The first Harbour Symphony of the symposium beckoned its beginning to those both near and far, and after a bright, hot afternoon of relative relaxation, the lively trio SoHo performed the first of numerous popup performances in the middle of downtown St. John’s.

Soon after, Halifax-based noise artist Brandon Auger treated the crate diggers at Fred’s Records to a half-hour of hardware-based electro-acoustic intrigue. Tape recorded sounds and ambience from radio transmissions interacted vibrationally with additional objects situated at Auger’s station, creating new, improvised sounds.

Gabriela Sanchez Diaz at the LSPU Hall. Photo by Greg Locke

At the LSPU Hall, Gabriela Sanchez Diaz performed her graphic scored piece There is No Separation, with the help of local artists Michelle LaCour, Matthew Roome, and Bert Power. Conveying themes of past, present, and future, the piece began with gentle ribbons of accordion and saxophone before devolving into atonality and frenetic percussive expressions, eventually returning to cohesiveness once again. Each artist walked gingerly around the stage, manipulating a variety of noise-making objects strewn across the floor, and triggering a number of color changing lights that added some dynamic eye candy to the presentation.

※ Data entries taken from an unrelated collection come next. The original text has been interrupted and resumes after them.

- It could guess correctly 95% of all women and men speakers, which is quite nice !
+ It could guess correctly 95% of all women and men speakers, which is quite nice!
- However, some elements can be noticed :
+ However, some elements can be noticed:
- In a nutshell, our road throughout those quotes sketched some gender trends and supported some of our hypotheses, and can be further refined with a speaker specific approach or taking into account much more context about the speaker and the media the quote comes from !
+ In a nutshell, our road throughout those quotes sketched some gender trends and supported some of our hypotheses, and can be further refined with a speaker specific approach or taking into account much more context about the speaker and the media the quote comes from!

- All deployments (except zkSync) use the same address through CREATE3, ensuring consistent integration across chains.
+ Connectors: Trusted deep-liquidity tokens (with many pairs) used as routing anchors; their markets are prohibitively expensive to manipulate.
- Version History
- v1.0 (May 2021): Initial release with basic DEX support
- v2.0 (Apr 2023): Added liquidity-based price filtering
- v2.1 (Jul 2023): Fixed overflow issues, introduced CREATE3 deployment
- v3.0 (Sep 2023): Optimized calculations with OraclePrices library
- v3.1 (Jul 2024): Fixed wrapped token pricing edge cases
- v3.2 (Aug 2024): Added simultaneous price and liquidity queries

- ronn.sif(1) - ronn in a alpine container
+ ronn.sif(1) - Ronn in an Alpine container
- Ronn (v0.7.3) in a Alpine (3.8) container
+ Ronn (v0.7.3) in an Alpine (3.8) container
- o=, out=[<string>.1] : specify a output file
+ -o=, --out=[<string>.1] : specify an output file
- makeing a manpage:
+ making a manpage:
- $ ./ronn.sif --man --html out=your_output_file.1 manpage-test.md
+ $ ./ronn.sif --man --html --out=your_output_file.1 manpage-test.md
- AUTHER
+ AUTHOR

Quebec based artist Kasey Pocious took the stage soon after to perform On the Edge, an audio visual, surround sound performance manipulated by a T-Stick, a cylindrical mechanism first developed at McGill University. As Pocious manipulated the T-Stick through various twisting motions in physical space, visuals projected on the LSPU Hall’s massive screen would react accordingly through a set of modulations and distortions. Scenes of Montreal, Newfoundland, and Eastern Canada were layered through geometric designs and swirls while 8-channels of audio filled all corners of the room with shifting, crackling abstractions.

Toronto turntablist SlowPitchSound closed out the night with an innovative set effect-based vinyl loop trickery. Armed only with a turntable, mixer, and Korg Kaoss Pad, Chel Patterson pieced compositions together on the fly that would slowly reveal themselves as new loops and effects were layered on top of each other. Patterson began his set with some endearing crowd work and simple scratch play before evolving into full-on rhythmic, ambient trip-hop flavored beats as the set progressed.

For the final show of the night, the music-seeking throng found itself upstairs at Bannerman Brewing Co. under the gentle glow of its array of incandescent bulbs. Co-presented with Lawnya Vawnya, Montreal performer miniheartsbeating… opened the night symbiotically fusing analog and digital sounds, effectively recontextualizing each other in its presentation. Recordings of a crowd of people and frolicking children were warped and twisted which gave way to cascading piano virtuosity. The digital and analog would interact and trade places for the duration of the performance, sometimes in a subtle way, sometimes deliberate and imposing.

With just two members, ROSSY/DAIGLE managed to create an active, cinematic soundscape that ebbed and flowed through emotive expressions of voice, drum, and synthesizer. Never one to play a straight beat, Martin Daigle’s drums provided the technical but meaty backbone to Sarah Rossy’s absolutely soaring, sometimes idiosyncratic vocal delivery that seemed to merge with synthesized sounds before you even knew what was happening.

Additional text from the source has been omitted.